Гаузнер находит в себе силы протестовать:
— Я должен буду подать рапорт.
— Не стоит, Фридрих, — говорит Рейнике. — Те два баннфюрера, к сожалению, живы. Один из них важная шишка в ведомстве рейхслейтера Розенберга, а другой служит в штабе СС. Я знаком с ними обоими и берусь утверждать, что они очень злопамятны.
— А жизнь так прекрасна, — добавляет Шелленберг. — Не стоит ее осложнять… Итак, не смею задерживать вас, комиссар. Подождите в приемной…
Выходя, Гаузнер уже не слышит фразы Шелленберга, подводящей итог его многолетней карьере:
— Согласитесь, Рейнике, для Брюсселя ваш протеже не был находкой!..
Гаузнер принимает безразличный вид и усаживается в кресло. Сейчас остается одно — подождать.
Дверь плотно закрыта, и адъютант караулит ее с настороженностью цепного пса. За ней в эти минуты решается нечто большее, чем карьера комиссара Гаузнера. Речь идет о тайнах, недоступных даже для ответственных чиновников гестапо.
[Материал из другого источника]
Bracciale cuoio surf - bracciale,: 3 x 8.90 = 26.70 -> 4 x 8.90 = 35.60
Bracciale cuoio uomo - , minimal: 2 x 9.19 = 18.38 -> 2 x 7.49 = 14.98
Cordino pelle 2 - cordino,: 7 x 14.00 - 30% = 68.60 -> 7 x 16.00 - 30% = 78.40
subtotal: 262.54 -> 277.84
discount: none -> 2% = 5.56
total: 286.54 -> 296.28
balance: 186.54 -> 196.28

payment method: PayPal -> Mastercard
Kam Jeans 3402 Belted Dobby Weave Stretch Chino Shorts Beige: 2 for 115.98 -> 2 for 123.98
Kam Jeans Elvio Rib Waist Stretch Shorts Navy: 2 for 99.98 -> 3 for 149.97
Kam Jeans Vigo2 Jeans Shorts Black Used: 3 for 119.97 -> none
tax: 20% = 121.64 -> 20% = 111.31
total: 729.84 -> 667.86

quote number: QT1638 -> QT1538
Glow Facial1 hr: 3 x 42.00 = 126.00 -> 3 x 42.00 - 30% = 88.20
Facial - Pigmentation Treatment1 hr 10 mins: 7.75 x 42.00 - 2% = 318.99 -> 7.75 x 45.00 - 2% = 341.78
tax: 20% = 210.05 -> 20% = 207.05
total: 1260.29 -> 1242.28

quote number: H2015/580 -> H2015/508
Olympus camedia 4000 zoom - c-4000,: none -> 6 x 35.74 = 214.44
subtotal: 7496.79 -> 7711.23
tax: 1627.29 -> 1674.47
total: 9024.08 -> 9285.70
— Поймите меня правильно, Рейнике, — говорит Шелленберг без тени обычной улыбки. — Суть не в лаврах Канариса. Страдает дело! Мы попусту дробим силы, и рейхсфюрер согласен со мной в этой части. Когда речь идет о передатчиках Интеллидженс сервис во Франции и Голландии, я готов оставить их для абвера. Англичане слишком умны, чтобы рисковать своими асами; они подставляют под обух скороспелую агентуру из самих французов или голландцев… С русскими иначе. Их разведка не тотальна, но работает блестяще. Помните берлинскую группу? Где они только не имели людей — в министерстве авиации, в самом абвере, на Бендлерштрассе, в промышленности. Канарис в конце концов добрался до ядра, но только до него, а не до филиалов!
— Ну, ну, а Мюнхен?
— А сколько осталось? И что известно о них абверу и гестапо?
— При чем здесь гестапо?
— Вот это мило! Ну а Гаага? Ею занимались вы сами. Чего достиг там ваш Мюллер? Радиогруппа разгромлена, но источники, посредники и руководитель, — где они?.. А Марсель, Лилль, Антверпен?
Рейнике спокойно перебивает:
— Добавьте Женеву, бригаденфюрер. Там, кажется, оперируете вы?
— И вы тоже!
— Естественно…
— Не будем считаться, Рейнике. Радисты, арестованные в Мюнхене, молчат, и даже вам самому немногое удалось от них получить.
— Что же вы предлагаете?
— Совместную работу.
— А Канарис?
— Ему придется нам помочь. Ничего не поделаешь, об этом ему скажет сам Борман.
— Вы все продумали, бригаденфюрер?
— Многое решится на совещании. Я созову всех, кто заинтересован, завтра. Пойдет на это Мюллер?
— Думаю, что да… Но как быть с Гаузнером? Его нельзя так просто взять и передвинуть под Ровно. Что я скажу Мюллеру?
— Это ваша забота. Чтобы заниматься ПТХ, нужен гибкий и умный человек.
— Кого вы имеете в виду? Уж не меня ли?
— Вас. Оставьте за собой отдел и поезжайте. Добейтесь от Мюллера, чтобы он подчинил вам кого следует во Франции и Швейцарии. Мои люди будут вам помогать. Вы займете исключительное положение!